_Your goal_
Pictures do not belong in your copy. Repeat all the other data exactly.

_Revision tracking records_

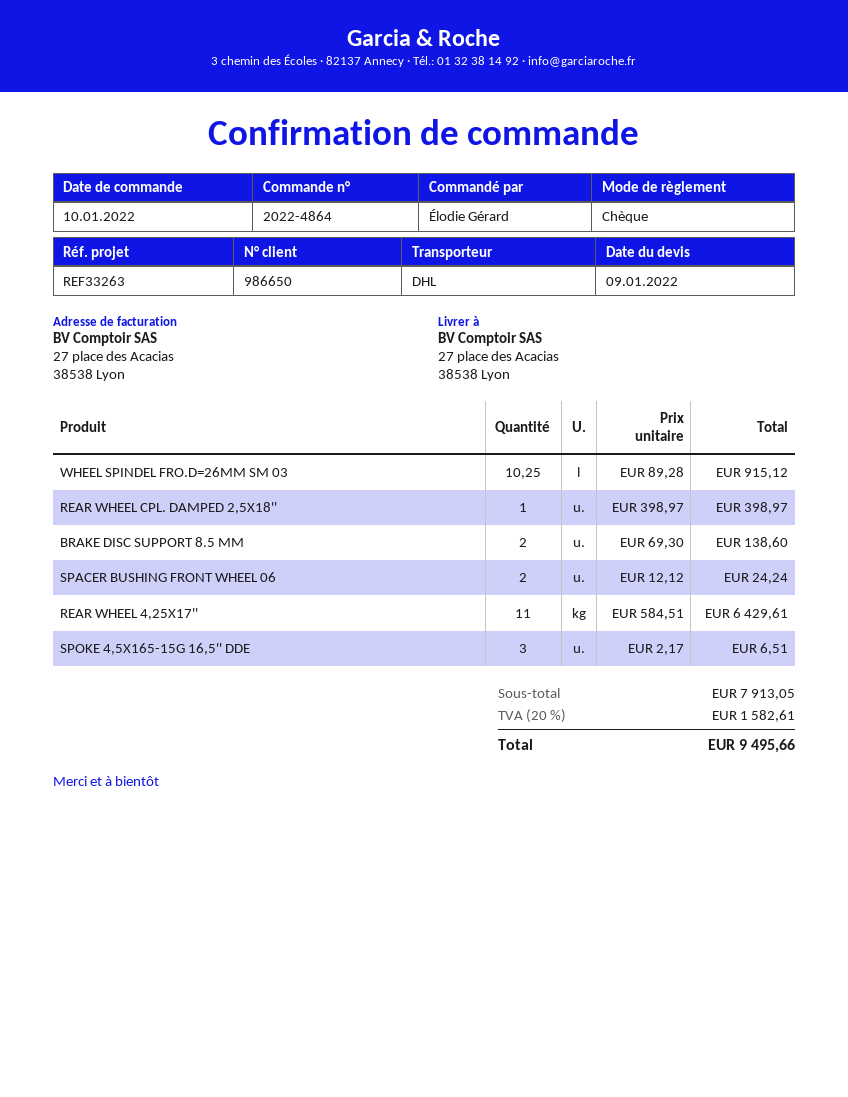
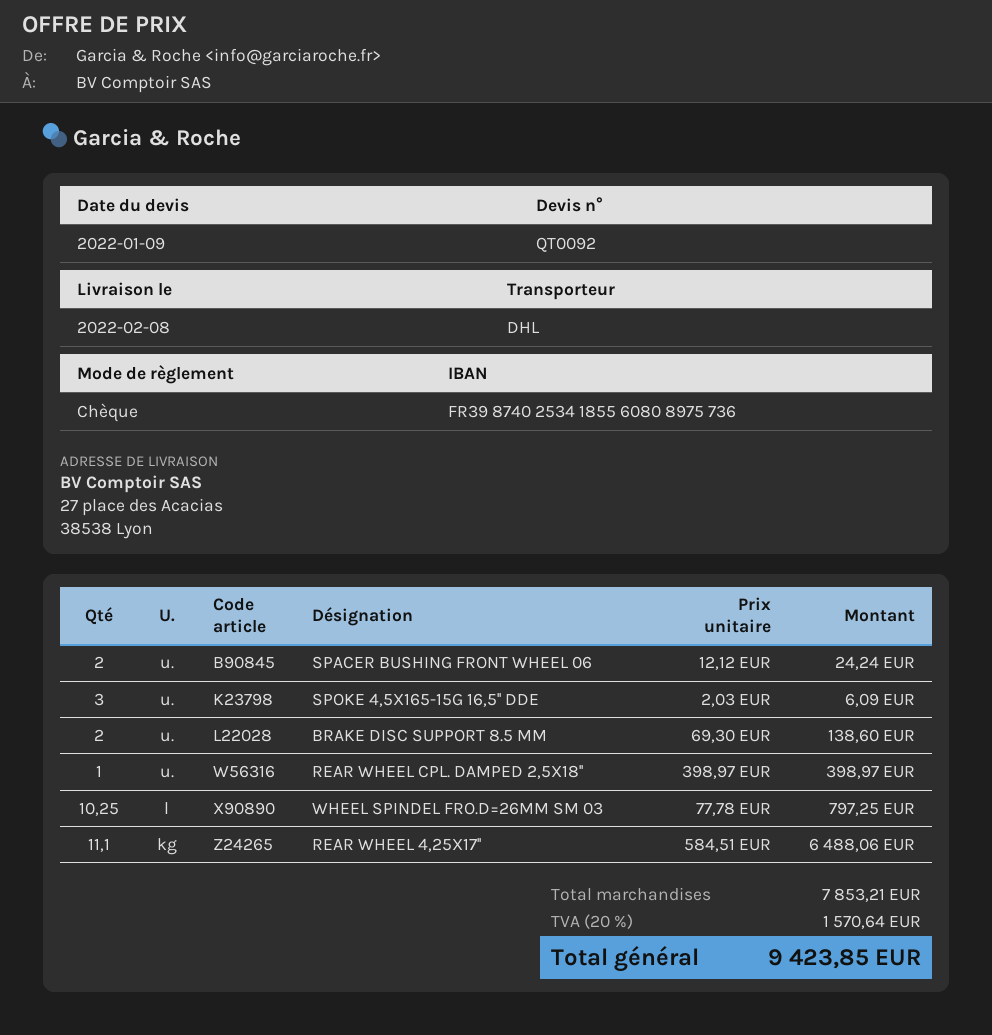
WHEEL SPINDEL FRO.D=26MM SM 03: 10.25 x 89.28 = 915.12 -> 10.25 x 77.78 = 797.25
REAR WHEEL 4,25X17'': 11 x 584.51 = 6429.61 -> 11.1 x 584.51 = 6488.06
SPOKE 4,5X165-15G 16,5'' DDE: 3 x 2.17 = 6.51 -> 3 x 2.03 = 6.09
subtotal: 7913.05 -> 7853.21
tax: 20% = 1582.61 -> 20% = 1570.64
total: 9495.66 -> 9423.85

_Answer to this problem_
WHEEL SPINDEL FRO.D=26MM SM 03: 10.25 x 89.28 = 915.12 -> 10.25 x 77.78 = 797.25
REAR WHEEL 4,25X17'': 11 x 584.51 = 6429.61 -> 11.1 x 584.51 = 6488.06
SPOKE 4,5X165-15G 16,5'' DDE: 3 x 2.17 = 6.51 -> 3 x 2.03 = 6.09
subtotal: 7913.05 -> 7853.21
tax: 20% = 1582.61 -> 20% = 1570.64
total: 9495.66 -> 9423.85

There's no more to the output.